I also think we have a capital mismatch. There is potentially a lot of mainstream capital that we could access, but having said that, a lot of capital is not appropriate for the type of work we’re trying to finance. The flipside is that we’ve got a lot of opportunities to structure grants in much more creative ways than we have done to date. Loan guarantee funds speak to that, but we need to be much better at documenting and sharing information about how to actually do some of these deals. You have to be conversant with some of these techniques in order to understand the opportunities and the dangers.

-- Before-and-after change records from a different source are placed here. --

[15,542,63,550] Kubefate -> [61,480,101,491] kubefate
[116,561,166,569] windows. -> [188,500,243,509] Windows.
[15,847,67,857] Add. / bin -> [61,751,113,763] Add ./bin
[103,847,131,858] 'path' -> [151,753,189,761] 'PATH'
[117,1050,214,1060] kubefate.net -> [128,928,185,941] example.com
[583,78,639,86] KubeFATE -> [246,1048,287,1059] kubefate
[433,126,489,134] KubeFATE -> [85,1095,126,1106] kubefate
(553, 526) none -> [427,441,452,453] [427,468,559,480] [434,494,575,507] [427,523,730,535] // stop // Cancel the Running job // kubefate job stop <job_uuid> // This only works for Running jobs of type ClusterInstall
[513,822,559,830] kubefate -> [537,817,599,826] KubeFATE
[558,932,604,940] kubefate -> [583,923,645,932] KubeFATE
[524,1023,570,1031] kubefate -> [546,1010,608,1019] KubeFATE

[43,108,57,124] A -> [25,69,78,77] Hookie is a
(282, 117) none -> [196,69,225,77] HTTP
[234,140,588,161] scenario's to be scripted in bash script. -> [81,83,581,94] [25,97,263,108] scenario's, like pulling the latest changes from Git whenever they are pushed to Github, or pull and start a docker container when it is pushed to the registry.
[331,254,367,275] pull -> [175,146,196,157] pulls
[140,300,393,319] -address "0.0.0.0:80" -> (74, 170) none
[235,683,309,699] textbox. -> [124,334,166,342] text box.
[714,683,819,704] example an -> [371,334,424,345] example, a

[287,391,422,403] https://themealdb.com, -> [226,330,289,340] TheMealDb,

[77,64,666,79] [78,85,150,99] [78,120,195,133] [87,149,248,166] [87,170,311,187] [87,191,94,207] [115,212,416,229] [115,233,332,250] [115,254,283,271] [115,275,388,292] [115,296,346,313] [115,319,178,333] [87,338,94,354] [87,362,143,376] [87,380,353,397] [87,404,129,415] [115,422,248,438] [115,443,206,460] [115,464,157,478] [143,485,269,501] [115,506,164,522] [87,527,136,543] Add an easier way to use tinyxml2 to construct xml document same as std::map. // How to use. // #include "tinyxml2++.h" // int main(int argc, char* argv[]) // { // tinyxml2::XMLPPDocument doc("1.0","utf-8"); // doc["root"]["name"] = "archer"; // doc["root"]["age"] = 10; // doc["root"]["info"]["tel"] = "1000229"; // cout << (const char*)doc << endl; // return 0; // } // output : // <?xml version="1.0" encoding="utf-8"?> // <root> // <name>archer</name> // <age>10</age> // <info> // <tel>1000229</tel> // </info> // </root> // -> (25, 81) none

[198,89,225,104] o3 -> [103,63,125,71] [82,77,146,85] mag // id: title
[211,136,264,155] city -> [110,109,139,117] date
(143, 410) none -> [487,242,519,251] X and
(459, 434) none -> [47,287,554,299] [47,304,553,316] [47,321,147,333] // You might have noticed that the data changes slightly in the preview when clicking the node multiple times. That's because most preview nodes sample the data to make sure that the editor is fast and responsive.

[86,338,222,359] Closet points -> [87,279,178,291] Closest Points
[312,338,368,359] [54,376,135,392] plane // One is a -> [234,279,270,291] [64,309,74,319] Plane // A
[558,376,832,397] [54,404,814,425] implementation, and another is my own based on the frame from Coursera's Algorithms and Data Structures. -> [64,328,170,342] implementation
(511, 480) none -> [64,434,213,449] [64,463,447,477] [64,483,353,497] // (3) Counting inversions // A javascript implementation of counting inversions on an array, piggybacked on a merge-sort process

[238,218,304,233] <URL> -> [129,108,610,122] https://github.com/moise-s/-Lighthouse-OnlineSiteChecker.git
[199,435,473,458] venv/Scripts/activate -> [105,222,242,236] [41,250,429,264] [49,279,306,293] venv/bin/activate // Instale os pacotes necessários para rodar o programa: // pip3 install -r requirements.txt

What do you see as the dangers?
- We are beginning to move into areas of risk that we don’t really understand. There are expectations that this type of blended value investing can ‘do good’ without compromising financial performance or social value. In the long term, that might be so, but we need to acknowledge that we are trying to put two parts into a whole that may not actually fit right now. I’m a little concerned that a lot of the things that we would want to see in an efficient capital market are not in place, and I’ve seen money start to move as if they were. We need to be very careful, because all we need is one of these funds to go south and no other deals will be done for the next ten years because everyone will run to their respective corners.
That’s why I think this conversation, both at the Skoll Forum and with the Alliance issue that you’re going to release in the fall, could not be more timely in terms of bringing people together to discuss these hard questions. We’re going to have to embrace a common framework, both conceptually and in practice, for understanding exactly what these opportunities are, what the risk profile looks like, and what financial returns are realistic from these various instruments. Unless we do these things, we’re going to be in a bad situation in a few years.
For further discussion of social capital markets, look at this exchange at SocialEdge.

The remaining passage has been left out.